» **Description of the task**: Each line of the data below that carries the word "breast" needs to be copied.

» **Records to process**:
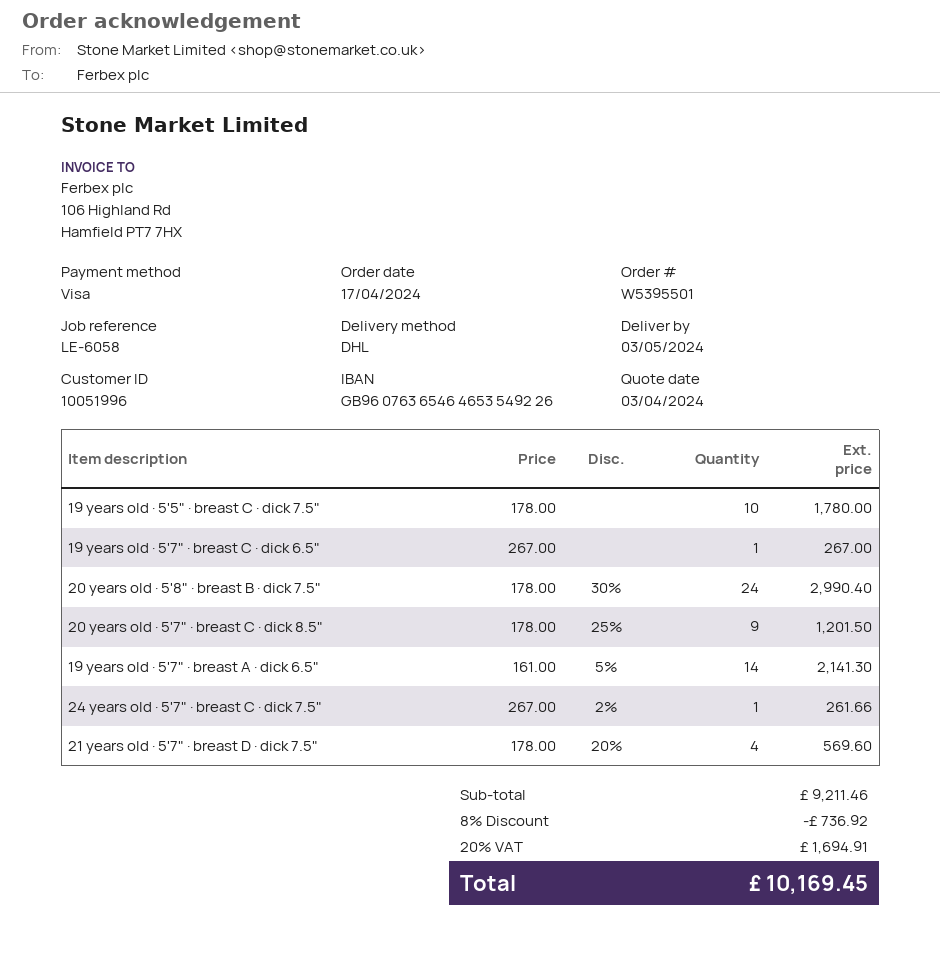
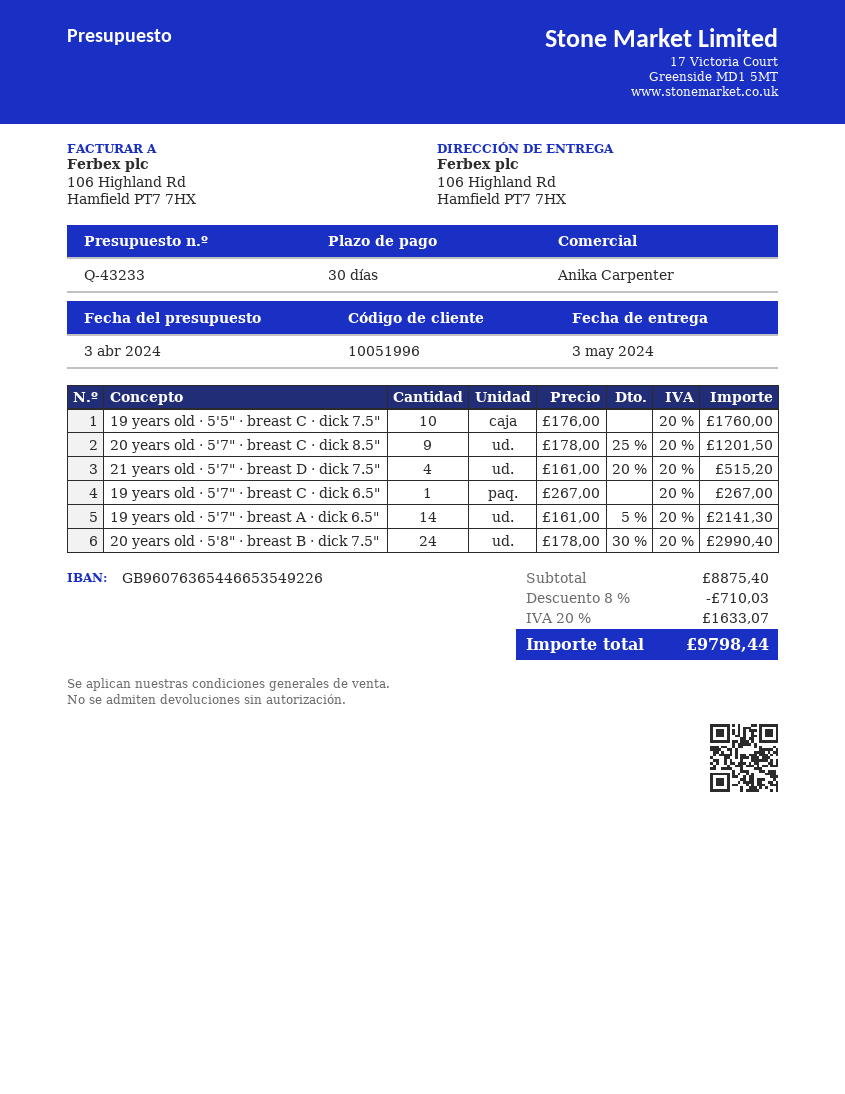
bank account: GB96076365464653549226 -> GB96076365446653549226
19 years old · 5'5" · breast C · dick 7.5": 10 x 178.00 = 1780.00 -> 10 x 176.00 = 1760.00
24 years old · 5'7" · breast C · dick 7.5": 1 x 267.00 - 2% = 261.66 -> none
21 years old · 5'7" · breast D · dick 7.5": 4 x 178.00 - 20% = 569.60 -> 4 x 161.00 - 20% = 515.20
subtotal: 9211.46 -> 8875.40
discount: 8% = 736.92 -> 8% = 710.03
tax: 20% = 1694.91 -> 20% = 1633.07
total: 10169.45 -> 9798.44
* * *
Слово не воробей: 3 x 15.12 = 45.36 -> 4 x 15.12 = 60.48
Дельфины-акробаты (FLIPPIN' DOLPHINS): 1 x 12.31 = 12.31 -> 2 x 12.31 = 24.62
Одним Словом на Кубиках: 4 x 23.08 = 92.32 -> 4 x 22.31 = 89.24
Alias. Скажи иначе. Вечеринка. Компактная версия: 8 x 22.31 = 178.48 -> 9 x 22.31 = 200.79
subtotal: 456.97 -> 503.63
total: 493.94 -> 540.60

» **Final answer**:
19 years old · 5'5" · breast C · dick 7.5": 10 x 178.00 = 1780.00 -> 10 x 176.00 = 1760.00
24 years old · 5'7" · breast C · dick 7.5": 1 x 267.00 - 2% = 261.66 -> none
21 years old · 5'7" · breast D · dick 7.5": 4 x 178.00 - 20% = 569.60 -> 4 x 161.00 - 20% = 515.20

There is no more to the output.